Supermarkt-Spirituosen im Test

Im Test: Champagner Pommery Brut Royale

Champagner Pommery Brut Royal

In keinem Monat wird in Deutschland soviel Champagner getrunken wie im Winter. Jetzt im Sommer sieht es dagegen eher mau aus. Unverständlich für mich, denn dabei glänzen manche Schaumweine gerade in den wärmeren Zeiten. Überbrücken wir also die Lücke bis zum Winter und gießen uns ein Gläschen solch eines Champagners ein, den Pommery Brut Royale.

Das Champagner-Haus Pommery gibt es schon seit über 150 Jahren und sie rühmen sich damit, den „Brut“-Style erfunden zu haben. Brut bedeutet, dass im Endprodukt zusammen mit der Dosage nur 12g Zucker pro Liter vorhanden sein dürfen. Der Champagner ist also trocken und Pommery waren die ersten, die trockenen Champagner verkauft haben.

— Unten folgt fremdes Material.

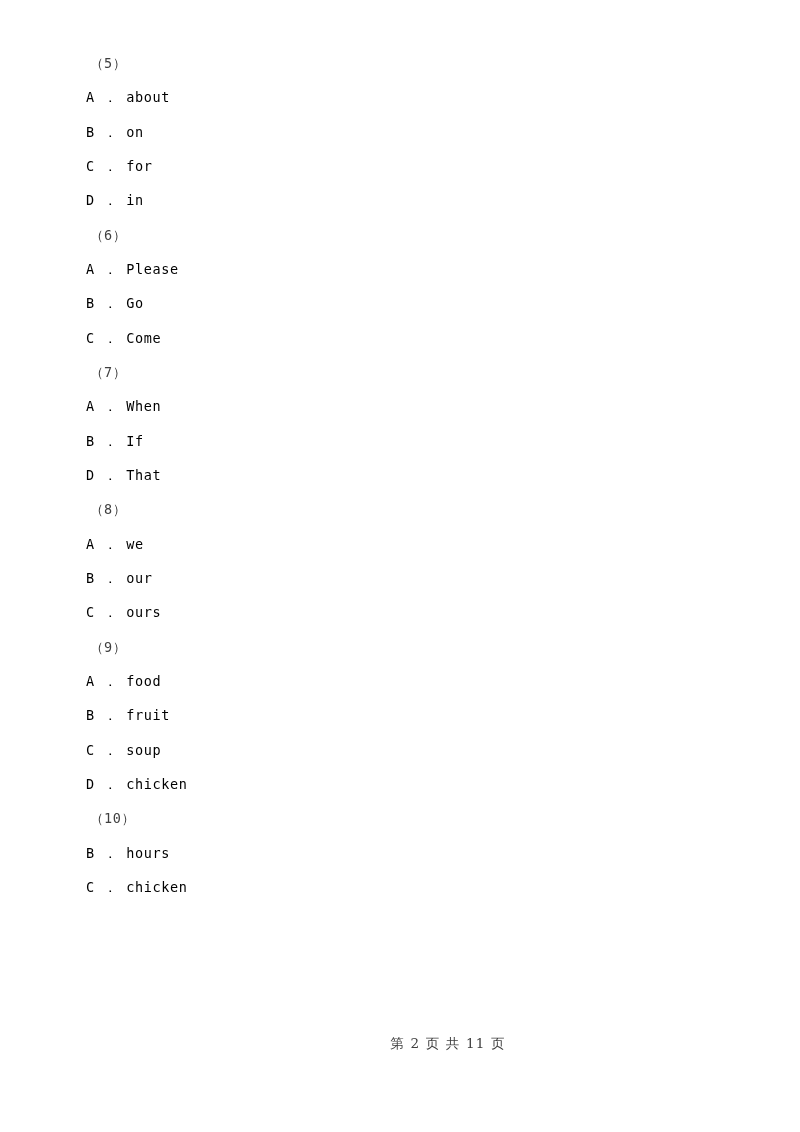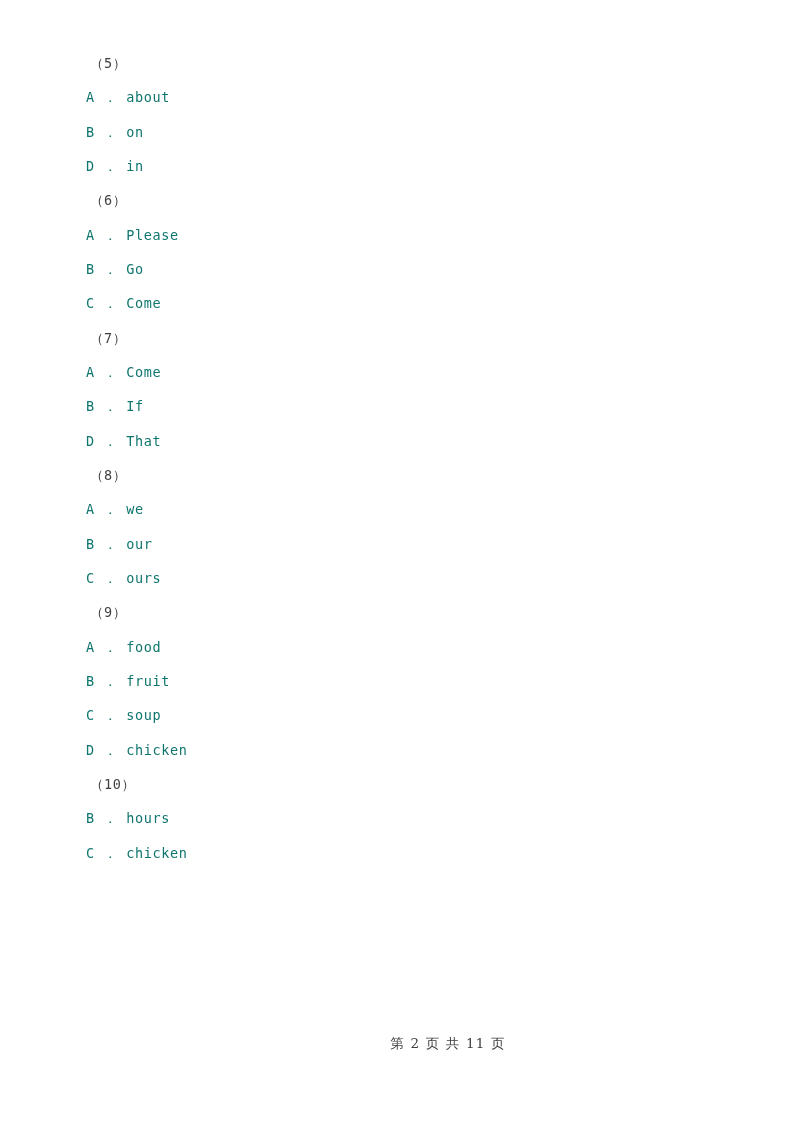--- a/index.html
+++ b/index.html
@@ -39,7 +39,7 @@
     font-size: 13.5px;
     letter-spacing: 0.6px;
     white-space: pre;
-    color: #0f766e;
+    color: #000000;
   }
 
   .line.question {

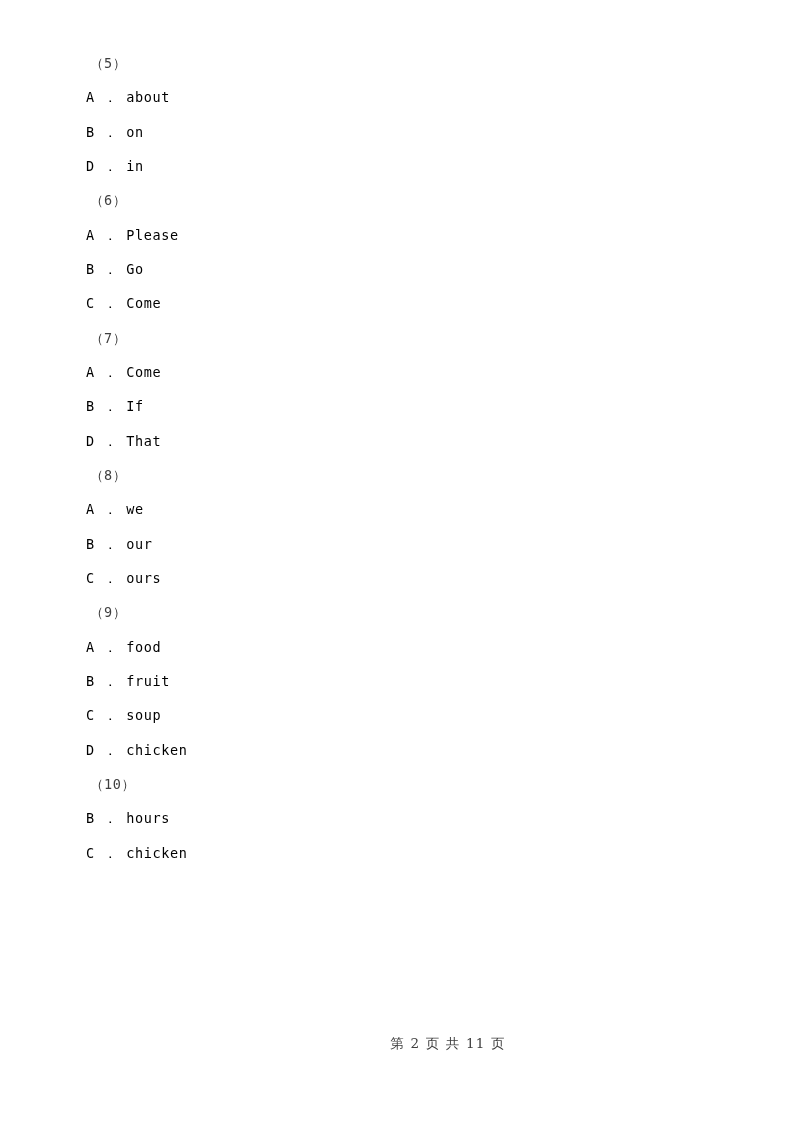--- a/index.html
+++ b/index.html
@@ -74,6 +74,7 @@
       <div class="line question">（5）</div>
       <div class="line option">A ． about</div>
       <div class="line option">B ． on</div>
+      <div class="line option">C ． for</div>
       <div class="line option">D ． in</div>
       <div class="line question">（6）</div>
       <div class="line option">A ． Please</div>

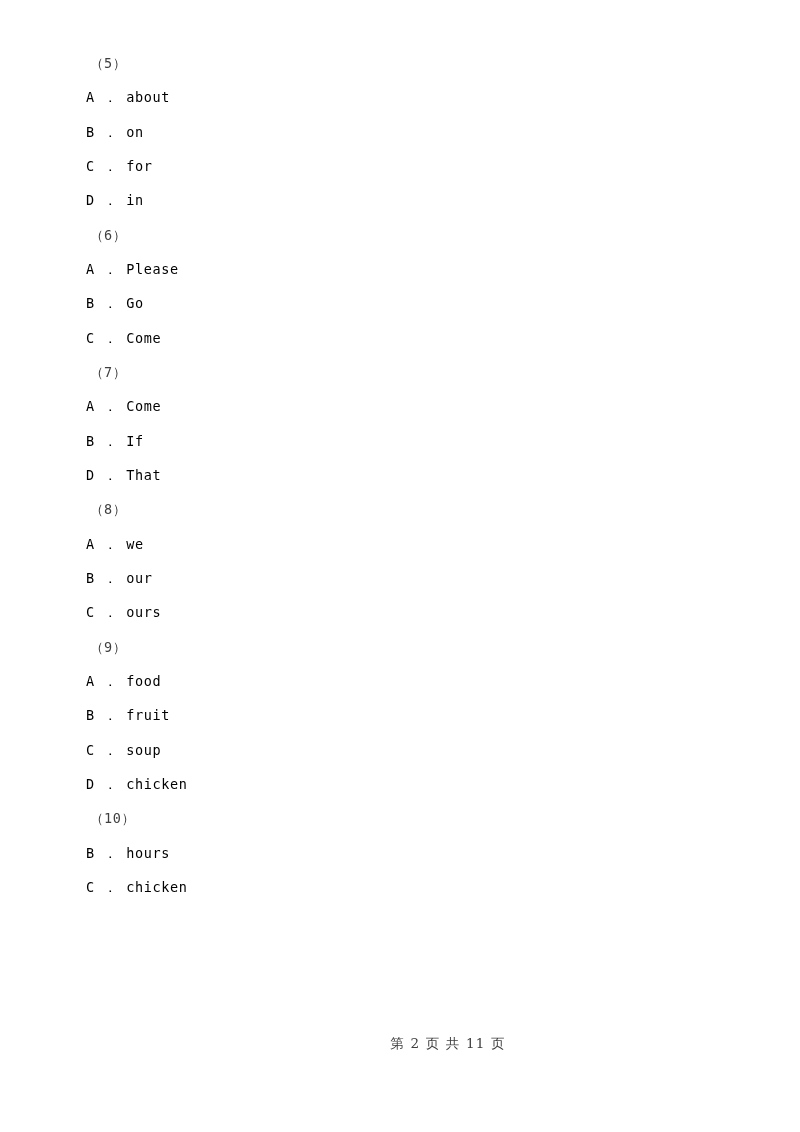--- a/index.html
+++ b/index.html
@@ -81,7 +81,7 @@
       <div class="line option">B ． Go</div>
       <div class="line option">C ． Come</div>
       <div class="line question">（7）</div>
-      <div class="line option">A ． Come</div>
+      <div class="line option">A ． When</div>
       <div class="line option">B ． If</div>
       <div class="line option">D ． That</div>
       <div class="line question">（8）</div>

Nun gut, heutzutage sind Brut-Champagner eher die Regel als die Ausnahme.

Ich habe hier das Flagschiff und die Einsteigerversion der Pommery-Champagner auf dem Tisch. Er ist eine Assemblage aus je einem Teil Chardonnay-Trauben, Spätburgunder (Pinot Noir) und Schwarzriesling (Pinot Meunier). Eine Flasche davon geht für relativ günstige 30-35€ über den Tisch.

Verkostung des Champagner Pommery Brut Royale

Die erste Überraschung passiert direkt in der Nase. Der Champagner wirkt frisch und fruchtig. Ich entdecke Aromen von frisch angeschnittener Ananas und ein Hauch von Orangen. Dazu der typische Geruch von Hefe, frischem Teig und Brioche. Abgerundet wird das Bouquet durch Weihnachtsgewürze wie Mandeln und grüner Kardamom. Toll, gefällt mir schon mal gut!

Im Geschmack geben vor allem die Ananas, jetzt richtig saftig und durchgereift, aber auch helle Früchte wie Aprikosen und Äpfel das Tempo an. Am Tisch fiel das Wort „Ananas-Bowle“. Dazu etwas würziger Aromen, die von der langen Lagerung sprechen. Ich finde hier vor allem schwarze Johannisbeeren und Noten von gelagertem Portwein. Die Hefe ist natürlich auch im Geschmack präsent. Die Perlen sind klein und fein. Die Säure wirkt spritzig und belebend und bildet den perfekten Kontrapunkt zur angenehmen Süße.

Der Abgang kommt mir leicht mineralisch vor, hier schlagen wohl die Chardonnay-Trauben durch.

Fazit

Ich bin begeistert. Der Champagner ist wunderbar ausgewogen zwischen einer fruchtigen Süße und einer spritzigen Säure, die den Schampus herrlich belebend wirken lässt. Er ist quasi prädestiniert als Sommer-Champagner für den lauen Abend auf der Terrasse.

Auf jeden Fall muss man ein Faible für fruchtigen Wein haben. Wer etwas ernsteres sucht, der sollte sich mal mit dem Taittinger näher beschäftigen. Für mich war der Pommery definitiv eine Entdeckung und eine Überraschung gleichermaßen. Klare Empfehlung meinerseits!